43. Méfiez-vous des princesses

4.2K 720 50
                                    

J'ai envie de tout casser. A tel point que j'ai même du mal à respirer, à me dégager de cette violence intense qui bout en moi. Cela faisait longtemps qu'elle n'était pas sortie. Je déteste quand je suis dans cet état, il faut que je redescende des tours de ma colère !

Je passe une main sur mon visage, inspire fortement. Ce qui me rend le plus à fleur de peau est l'idée que la chanson de Cam soit utilisée sans son accord.
Et aussi qu'on ait pu se servir de Stella à son insu.

Le regard désespéré de Stella quand elle m'a retenu...
Je me dégoûte.
Ah, j'en ai marre ! Pourquoi est-ce moi le méchant dans cette histoire ?

Je me replie dans le garage, ici c'est mon antre, ma grotte, mon recoin. J'y fulmine si je veux et je tourne en rond sans importun.

Je donne un coup de pied dans l'établi et quelques outils tombent sur le sol. Je ne prends même pas la peine de les ramasser et m'écroule comme une masse sans vie sur le vieux canapé défoncé. Mon bras replié sur le visage pour me cacher de la lumière issue de l'ampoule nue du plafond, j'expire et inspire fortement. Seule me tient compagnie, la petite Vespa. Elle attend son tour patiemment. J'aime les véhicules car ils ont donné une liberté de mouvement à quelqu'un. On peut toujours aller loin avec eux, j'imagine qu'une personne les a chéris et a bénéficié de leur motricité pour s'enfuir, s'échapper ou simplement partir découvrir le monde, fût-il juste un petit quartier. Moi, je rêve de prendre le large, mais ici ça passe encore.

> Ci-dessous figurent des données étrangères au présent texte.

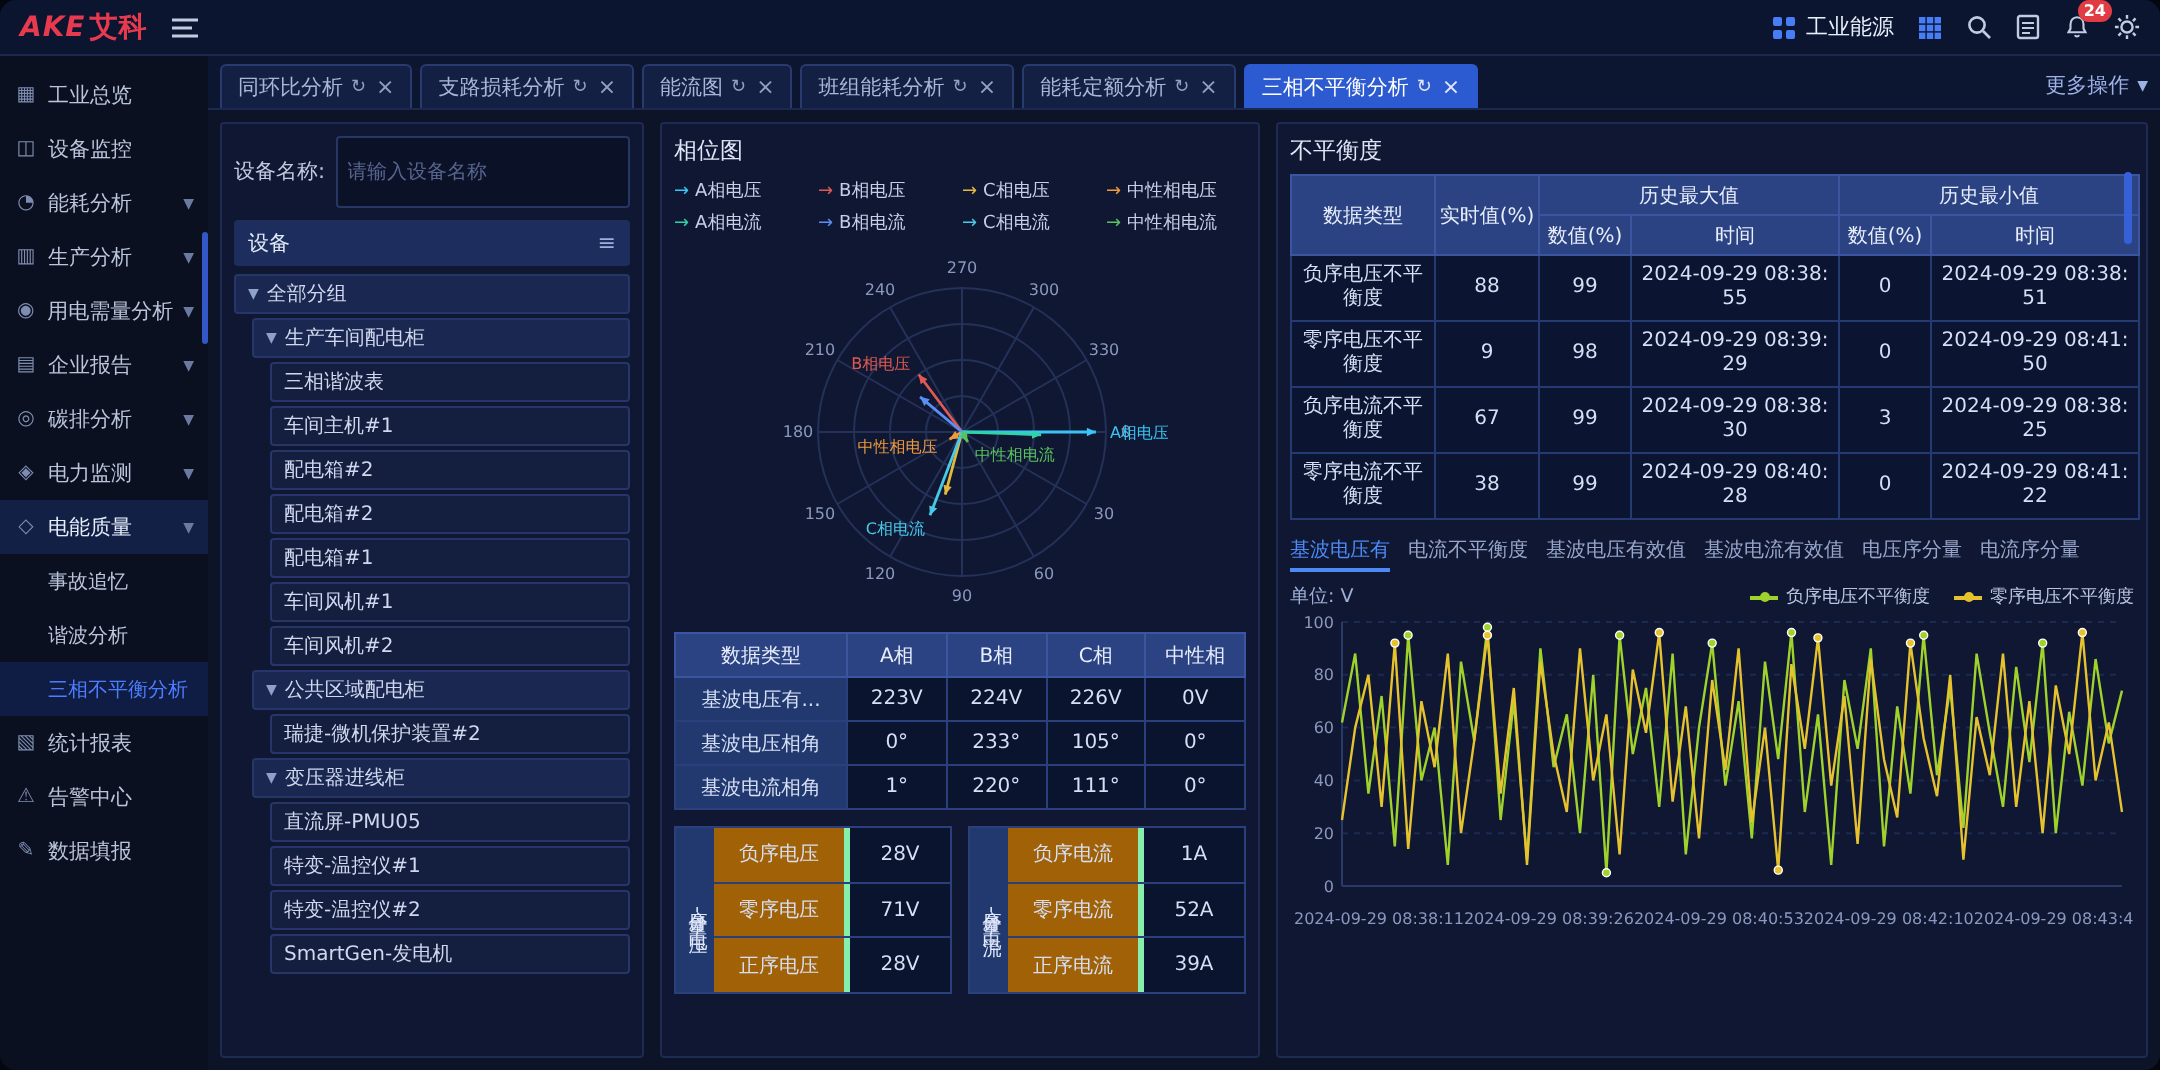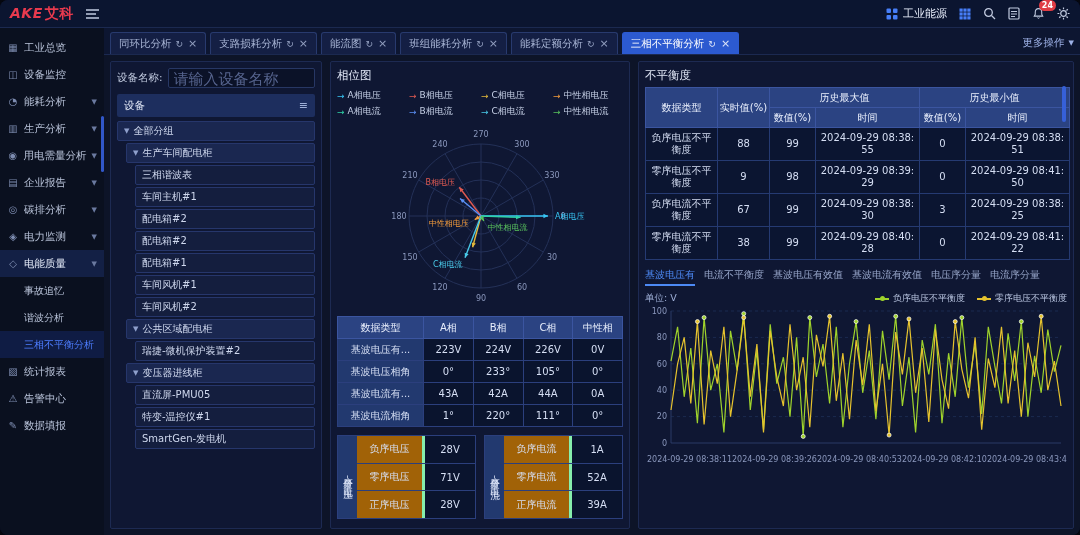--- a/index.html
+++ b/index.html
@@ -35,21 +35,21 @@
   .more{margin-left:auto;color:#9db1e6;font-size:10.5px;display:flex;gap:4px;align-items:center;cursor:pointer;padding-bottom:4px}
   .more .caret{font-size:7px}
   
   .content{display:flex;gap:8px;padding:6px;flex:1;min-height:0}
   .panel{background:#0f1733;border:1px solid #1d2a52;border-radius:2px}
   .panel-title{font-size:11.5px;color:#dfe6f5;margin-bottom:4px}
   
   .device-panel{width:212px;flex:0 0 212px;padding:6px;display:flex;flex-direction:column;overflow:hidden}
   .search-row{display:flex;align-items:center;gap:5px;margin-bottom:6px}
   .search-row label{color:#c2cbe0;font-size:10.5px;white-space:nowrap}
-  .search-row input{flex:1;height:20px;background:#0b1228;border:1px solid #273764;border-radius:2px;color:#cfd8ea;font-size:15px;padding:0 5px;outline:none;min-width:0}
+  .search-row input{flex:1;height:36px;background:#0b1228;border:1px solid #273764;border-radius:2px;color:#cfd8ea;font-size:10px;padding:0 5px;outline:none;min-width:0}
   .search-row input::placeholder{color:#56648e}
   .device-header{height:23px;background:#1d2e5e;display:flex;align-items:center;justify-content:space-between;padding:0 7px;color:#e3e9f7;font-size:10.5px;border-radius:2px}
   .device-header .list-ic{color:#9fb0d8;font-size:11px}
   .tree{flex:1;overflow:hidden;margin-top:2px}
   .tree-item{height:20px;margin-top:2px;background:#141e3e;border:1px solid #26366b;display:flex;align-items:center;padding:0 6px;gap:4px;color:#cfd8ee;font-size:10px;border-radius:2px;cursor:pointer;white-space:nowrap;overflow:hidden}
   .tree-item.group{background:#1a2750}
   .tree-item .tarrow{font-size:7px;color:#8fa0cc}
   .tree-item[data-level="1"]{margin-left:9px}
   .tree-item[data-level="2"]{margin-left:18px}
   
@@ -333,20 +333,23 @@
               </div>
               <div class="tree-item group" data-level="1">
                 <span class="tarrow">▼</span>
                 <span class="tlbl">变压器进线柜</span>
               </div>
               <div class="tree-item" data-level="2">
                 <span class="tlbl">直流屏-PMU05</span>
               </div>
               <div class="tree-item" data-level="2">
                 <span class="tlbl">特变-温控仪#1</span>
+              </div>
+              <div class="tree-item" data-level="2">
+                <span class="tlbl">特变-温控仪#2</span>
               </div>
               <div class="tree-item" data-level="2">
                 <span class="tlbl">SmartGen-发电机</span>
               </div>
             </div>
         </section>
 
         <section class="panel phase-panel">
           <div class="panel-title">相位图</div>
           <div class="phase-legend">
@@ -453,27 +456,20 @@
                   <td>0V</td>
                 </tr>
                 <tr>
                   <td class="rowname">基波电压相角</td>
                   <td>0°</td>
                   <td>233°</td>
                   <td>105°</td>
                   <td>0°</td>
                 </tr>
                 <tr>
-                  <td class="rowname">基波电流有...</td>
-                  <td>43A</td>
-                  <td>42A</td>
-                  <td>44A</td>
-                  <td>0A</td>
-                </tr>
-                <tr>
                   <td class="rowname">基波电流相角</td>
                   <td>1°</td>
                   <td>220°</td>
                   <td>111°</td>
                   <td>0°</td>
                 </tr>
               </tbody>
             </table>
           <div class="seq-wrap">
             <div class="seq-table">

Quand je bricole, je ne me sens pas isolé, je ne pense plus à moi ni à rien d'autre. Je répare et je prends soin des petites choses, je travaille en silence, les rouages, moteurs et autres mécanismes n'ont pas de secrets pour moi. J'aime ça, parce que tout a un sens et une logique. Il faut un peu de patience pour rendre leur identité à des objets. Je peux le faire avec douceur et réflexion, dévouement et délicatesse. C'est ma fierté. Je peux réparer ce qui est cassé. Je peux donner une nouvelle existence à ces objets, ce que je ne peux pas faire pour Cam.

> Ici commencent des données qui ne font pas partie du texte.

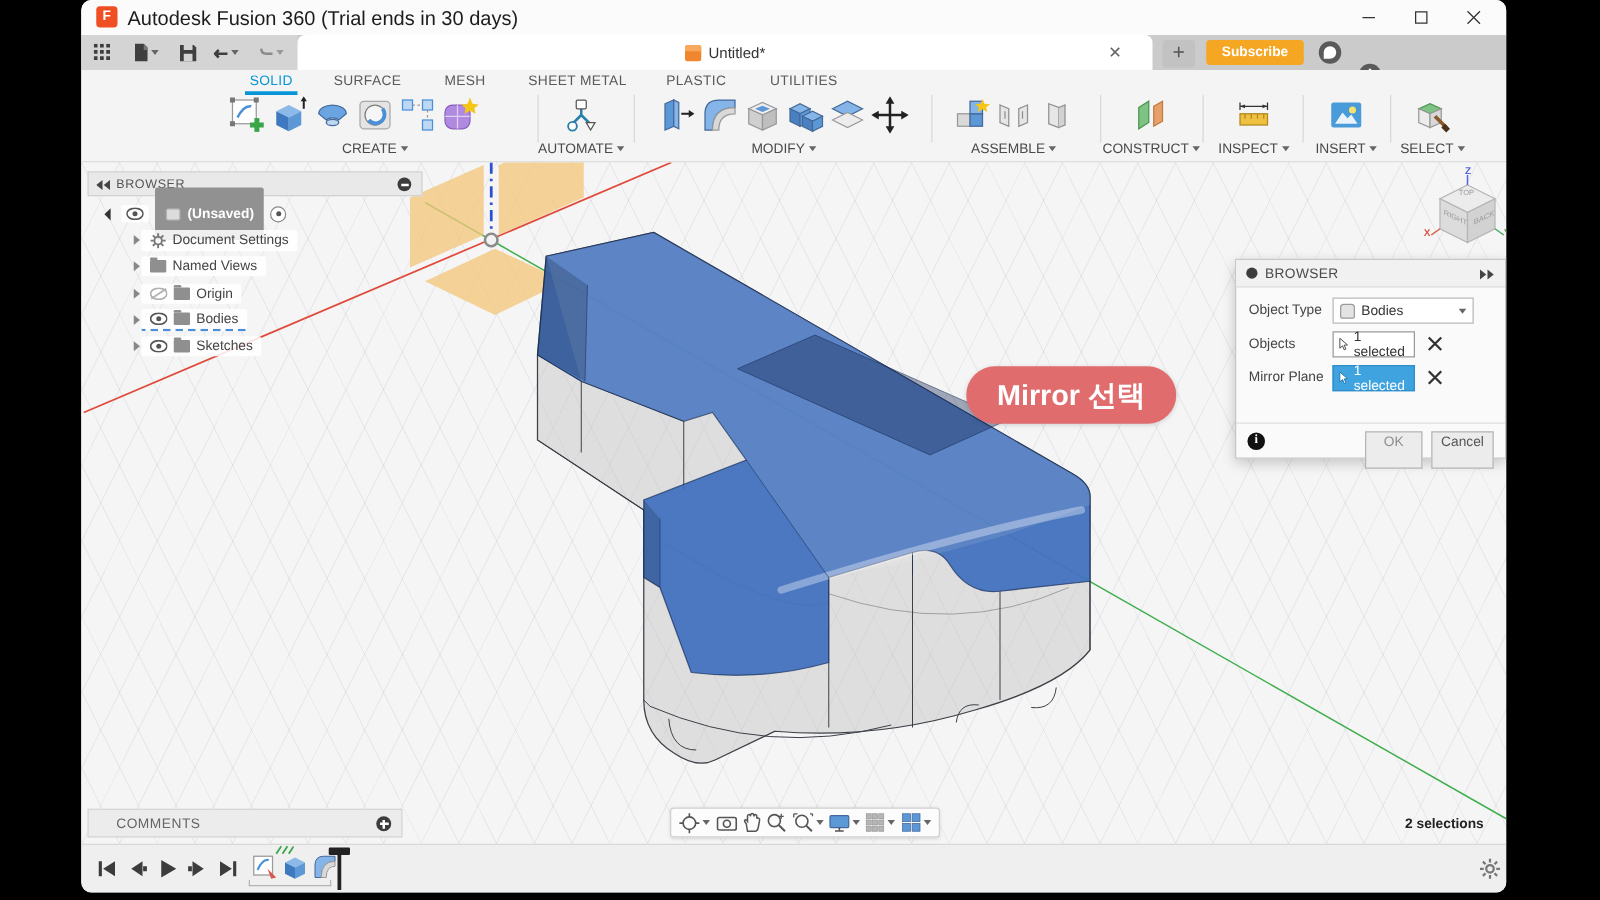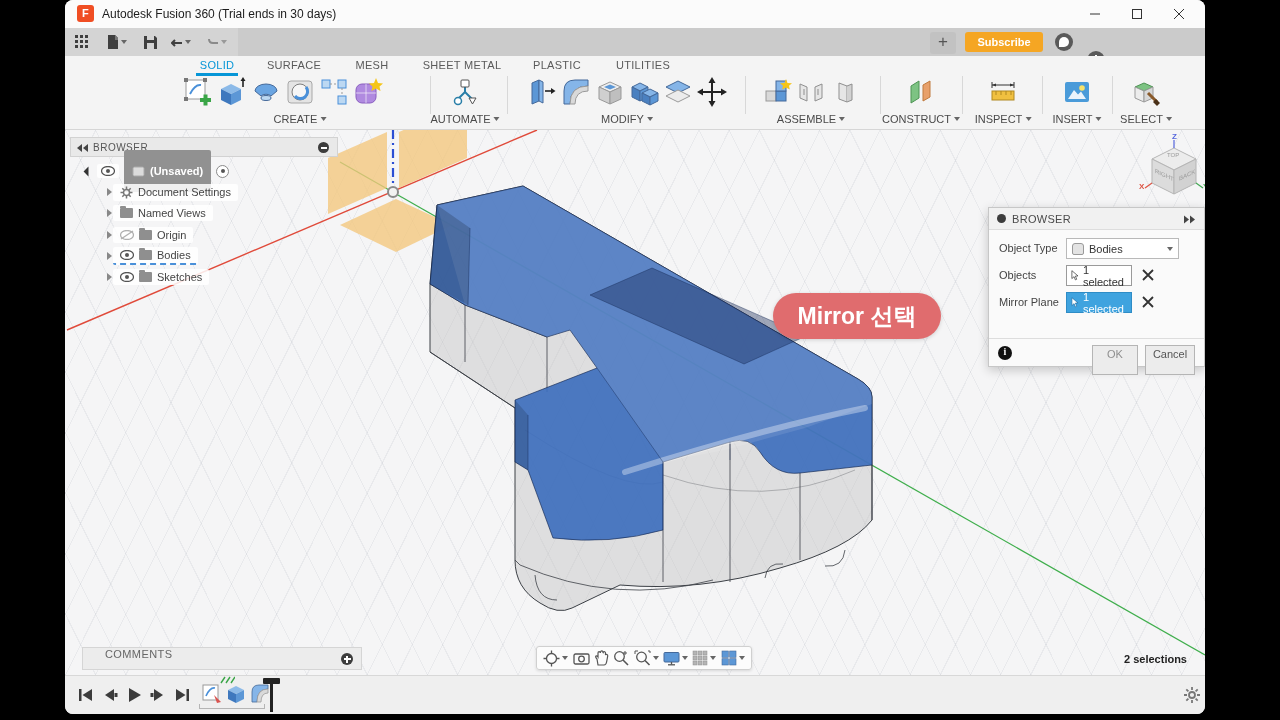--- a/index.html
+++ b/index.html
@@ -4,21 +4,21 @@
 <style>
   * { margin:0; padding:0; box-sizing:border-box; }
   html,body { width:1280px; height:720px; background:#000; font-family:"Liberation Sans", sans-serif; overflow:hidden; }
   .stage { position:relative; width:1280px; height:720px; background:#000; }
   .app-window { position:absolute; left:65px; top:0; width:1140px; height:714px; background:#fff; border-radius:8px; overflow:hidden; }
 
   
   .titlebar { position:absolute; left:0; top:0; width:1140px; height:28px; background:#fbfbfb; }
   .fusion-logo { position:absolute; left:12px; top:5px; width:17px; height:17px; background:#f04e23; border-radius:3px; }
   .fusion-logo::after { content:"F"; position:absolute; left:5px; top:2px; color:#fff; font-size:11px; font-weight:bold; }
-  .title-text { position:absolute; left:37px; top:7px; font-size:12px; color:#1c1c1c; white-space:nowrap; }
+  .title-text { position:absolute; left:37px; top:7px; font-size:16px; color:#1c1c1c; white-space:nowrap; }
   .win-btn { position:absolute; top:0; width:40px; height:28px; display:flex; align-items:center; justify-content:center; }
   .win-min { right:90px; } .win-max { right:48px; } .win-close { right:6px; }
 
   
   .qatrow { position:absolute; left:0; top:28px; width:1140px; height:28px; background:#cbcbcb; }
   .qat-strip { position:absolute; left:0; top:0; width:173px; height:28px; background:#d4d4d4; }
   .qat-ic { position:absolute; top:5px; width:20px; height:18px; display:flex; align-items:center; }
   .doc-tab { position:absolute; left:173px; top:0; width:684px; height:28px; background:#fff; border-radius:6px 6px 0 0; }
   .doc-tab-inner { position:absolute; left:0; top:0; width:100%; height:100%; display:flex; align-items:center; justify-content:center; gap:6px; font-size:12px; color:#333; }
   .cube-ic { width:13px; height:13px; background:#f0862d; border-radius:2px; position:relative; }
@@ -103,21 +103,21 @@
 
   
   .viewcube { position:absolute; left:1078px; top:8px; width:64px; height:64px; }
   .vc-axis { position:absolute; font-size:8px; font-weight:bold; }
 
   
   .navbar { position:absolute; left:471px; top:516px; width:216px; height:24px; background:rgba(252,252,252,0.92); border:1px solid #d0d0d0; border-radius:3px; box-shadow:0 1px 3px rgba(0,0,0,0.12); display:flex; align-items:center; justify-content:space-around; padding:0 4px; }
   .nav-ic { display:flex; align-items:center; gap:2px; }
 
   
-  .comments { position:absolute; left:17px; top:517px; width:280px; height:23px; background:#ececec; border:1px solid #d5d5d5; display:flex; align-items:flex-start; }
+  .comments { position:absolute; left:5px; top:517px; width:252px; height:23px; background:#ececec; border:1px solid #d5d5d5; display:flex; align-items:center; }
   .comments-label { font-size:11px; color:#666; letter-spacing:.4px; margin-left:22px; }
   .plus-circle { position:absolute; right:8px; top:5px; width:12px; height:12px; border-radius:50%; background:#3c3c3c; }
   .plus-circle::before{ content:""; position:absolute; left:2.5px; top:5px; width:7px; height:2px; background:#fff; }
   .plus-circle::after{ content:""; position:absolute; left:5px; top:2.5px; width:2px; height:7px; background:#fff; }
 
   .sel-count { position:absolute; right:18px; top:523px; font-size:11px; font-weight:bold; color:#222; }
 
   
   .timeline { position:absolute; left:0; top:675px; width:1140px; height:39px; background:#efefef; border-top:1px solid #d8d8d8; }
   .tl-ic { position:absolute; top:10px; width:18px; height:18px; }
@@ -189,20 +189,27 @@
               <path d="M4,5 L1,8 L4,11 M1,8 L10,8 Q14,8 14,4" fill="none" stroke="#3f3f3f" stroke-width="2"></path>
             </svg>
             <span class="caret" style="margin-left:3px"></span>
           </div>
       <div class="qat-ic" style="left:142px">
             <svg width="16" height="14">
               <path d="M12,5 L15,8 L12,11 M15,8 L6,8 Q2,8 2,4" fill="none" stroke="#8a8a8a" stroke-width="2"></path>
             </svg>
             <span class="caret" style="margin-left:3px; border-top-color:#999"></span>
           </div>
+    </div>
+    <div class="doc-tab">
+      <div class="doc-tab-inner">
+        <span class="cube-ic"></span>
+        <span>Untitled*</span>
+      </div>
+      <div class="tab-close">✕</div>
     </div>
     <div class="tab-add">+</div>
     <div class="subscribe">Subscribe Now</div>
     <div class="hdr-ic circle-ic ext-ic" style="left:990px"></div>
     <div class="hdr-ic circle-ic clock-hands" style="left:1022px"></div>
     <div class="hdr-ic circle-ic" style="left:1053px">
           <span class="bell-dot"></span>
         </div>
     <div class="hdr-ic circle-ic help-ic" style="left:1085px"></div>
     <div class="hdr-ic avatar" style="left:1118px"></div>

Il me manque tant que cela me tue à petit feu. C'est pour ça que je supporte mal d'être près de Matthias : il a refait entièrement sa vie et il a l'air de s'en porter bien mieux que moi. Je pouvais l'encaisser tant que j'essayais de ne pas trop y penser. Mais qu'il utilise les compositions de Cam avec autant de désinvolture, ça me dégoûte. Comme s'il distribuait un morceau de mon meilleur ami ou qu'il jetait aux vents ses derniers rêves.

Je le déteste.

Je me recroqueville sur le canapé et j'attends que ma colère passe, mais c'est la tristesse qui la remplace. C'est encore pire.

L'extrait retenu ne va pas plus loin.